The correct way to do floating-point number comparison is to first decide on what is the wanted tolerance between the numbers and then do the comparison against the tolerance number. For example, if we agree on that floating-point numbers should be regarded the same, if they are same with precision of one of ten thousand (0.0001), the comparison should be done like this:
mysql> SELECT i, SUM(d1) AS a, SUM(d2) AS b FROM t1
-> GROUP BY i HAVING ABS(a - b) > 0.0001;
+------+--------+------+
| i | a | b |
+------+--------+------+
| 6 | -51.40 | 0.00 |
+------+--------+------+
1 row in set (0.00 sec)
And vice versa, if we wanted to get rows where the numbers are the same, the test would be:
mysql> SELECT i, SUM(d1) AS a, SUM(d2) AS b FROM t1
-> GROUP BY i HAVING ABS(a - b) < 0.0001;
+------+-------+-------+
| i | a | b |
+------+-------+-------+
| 1 | 21.40 | 21.40 |
| 2 | 76.80 | 76.80 |
| 3 | 7.40 | 7.40 |
| 4 | 15.40 | 15.40 |
| 5 | 7.20 | 7.20 |
+------+-------+-------+
The decimal works for you because DECIMAL[(M[,D])] [UNSIGNED] [ZEROFILL] is an unpacked floating-point number.
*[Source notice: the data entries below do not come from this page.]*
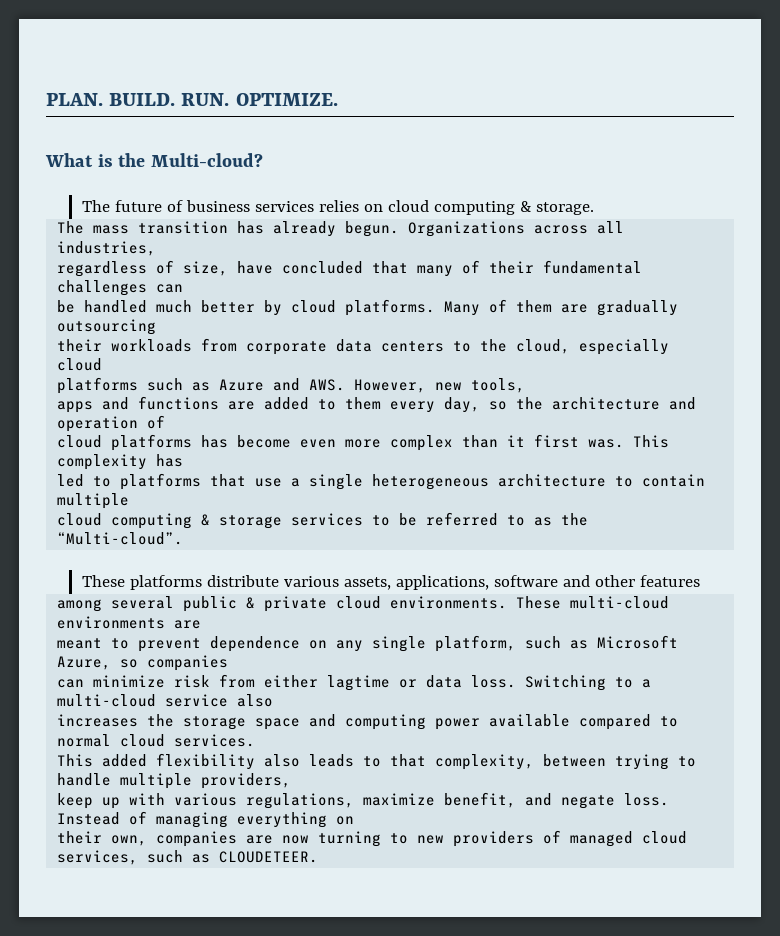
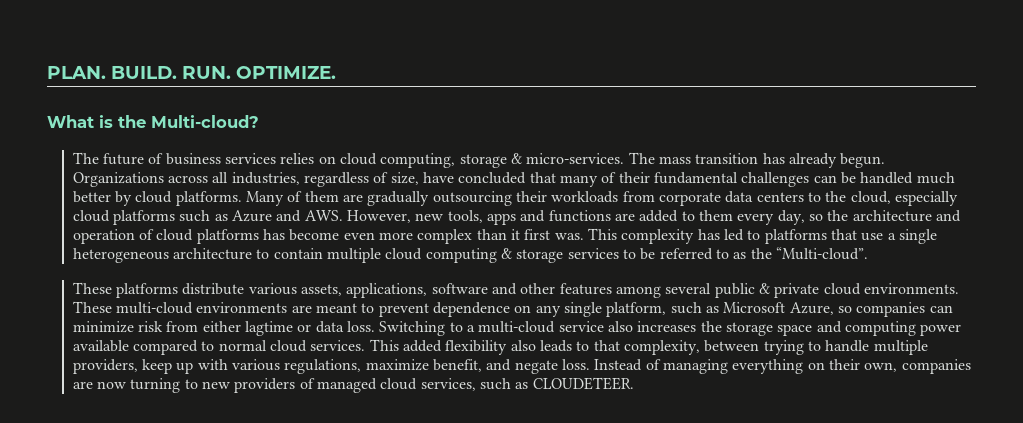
- The future of business services relies on cloud computing & storage.
- The mass transition has already begun.
+ The future of business services relies on cloud computing, storage & micro-services. The mass transition has already begun.
- Organizations across all industries,
- regardless of size, have concluded that many of their fundamental challenges can
- be handled much better by cloud platforms.
+ Organizations across all industries, regardless of size, have concluded that many of their fundamental challenges can be handled much better by cloud platforms.
- Many of them are gradually outsourcing
- their workloads from corporate data centers to the cloud, especially cloud
- platforms such as Azure and AWS. However, new tools,
- apps and functions are added to them every day, so the architecture and operation of
- cloud platforms has become even more complex than it first was.
+ Many of them are gradually outsourcing their workloads from corporate data centers to the cloud, especially cloud platforms such as Azure and AWS. However, new tools, apps and functions are added to them every day, so the architecture and operation of cloud platforms has become even more complex than it first was.
- This complexity has
- led to platforms that use a single heterogeneous architecture to contain multiple
- cloud computing & storage services to be referred to as the “Multi-cloud”.
+ This complexity has led to platforms that use a single heterogeneous architecture to contain multiple cloud computing & storage services to be referred to as the “Multi-cloud”.
- These platforms distribute various assets, applications, software and other features
- among several public & private cloud environments.
+ These platforms distribute various assets, applications, software and other features among several public & private cloud environments.
- These multi-cloud environments are
- meant to prevent dependence on any single platform, such as Microsoft Azure, so companies
- can minimize risk from either lagtime or data loss.
+ These multi-cloud environments are meant to prevent dependence on any single platform, such as Microsoft Azure, so companies can minimize risk from either lagtime or data loss.
- Switching to a multi-cloud service also
- increases the storage space and computing power available compared to normal cloud services.
- This added flexibility also leads to that complexity, between trying to handle multiple providers,
- keep up with various regulations, maximize benefit, and negate loss.
+ Switching to a multi-cloud service also increases the storage space and computing power available compared to normal cloud services. This added flexibility also leads to that complexity, between trying to handle multiple providers, keep up with various regulations, maximize benefit, and negate loss.
- Instead of managing everything on
- their own, companies are now turning to new providers of managed cloud services, such as CLOUDETEER.
+ Instead of managing everything on their own, companies are now turning to new providers of managed cloud services, such as CLOUDETEER.

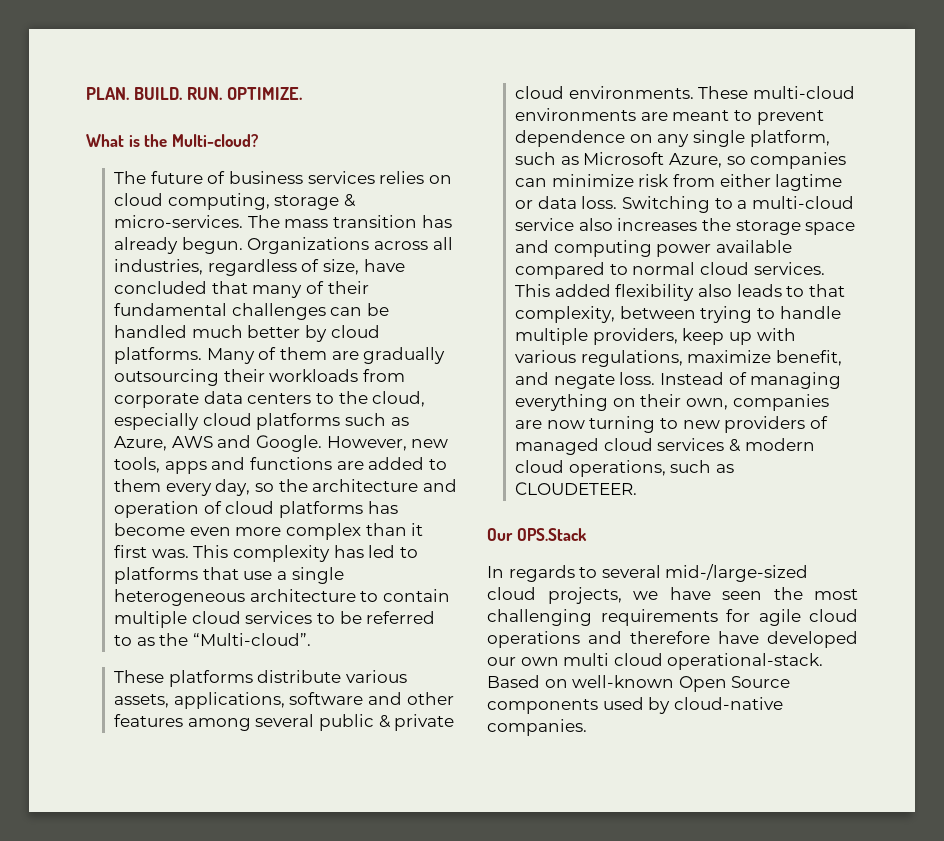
- Many of them are gradually outsourcing their workloads from corporate data centers to the cloud, especially cloud platforms such as Azure and AWS. However, new tools, apps and functions are added to them every day, so the architecture and operation of cloud platforms has become even more complex than it first was.
+ Many of them are gradually outsourcing their workloads from corporate data centers to the cloud, especially cloud platforms such as Azure, AWS and Google. However, new tools, apps and functions are added to them every day, so the architecture and operation of cloud platforms has become even more complex than it first was.
- This complexity has led to platforms that use a single heterogeneous architecture to contain multiple cloud computing & storage services to be referred to as the “Multi-cloud”.
+ This complexity has led to platforms that use a single heterogeneous architecture to contain multiple cloud services to be referred to as the “Multi-cloud”.
- Instead of managing everything on their own, companies are now turning to new providers of managed cloud services, such as CLOUDETEER.
+ Instead of managing everything on their own, companies are now turning to new providers of managed cloud services & modern cloud operations, such as CLOUDETEER.
+ Our OPS.Stack
+ In regards to several mid-/large-sized cloud projects, we have seen the most challenging requirements for agile cloud operations and therefore have developed our own multi cloud operational-stack. Based on well-known Open Source components used by cloud-native companies.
Behaves like a CHAR column: ``unpacked'' means the number is stored as a string, using one character for each digit of the value. So in this case you are actually comparing two strings and '=' signs will work just fine.
I think, for such simple job go with decimal, if there is no other specific reason to use float. Saves you space and processing power. Not to mention the confusions.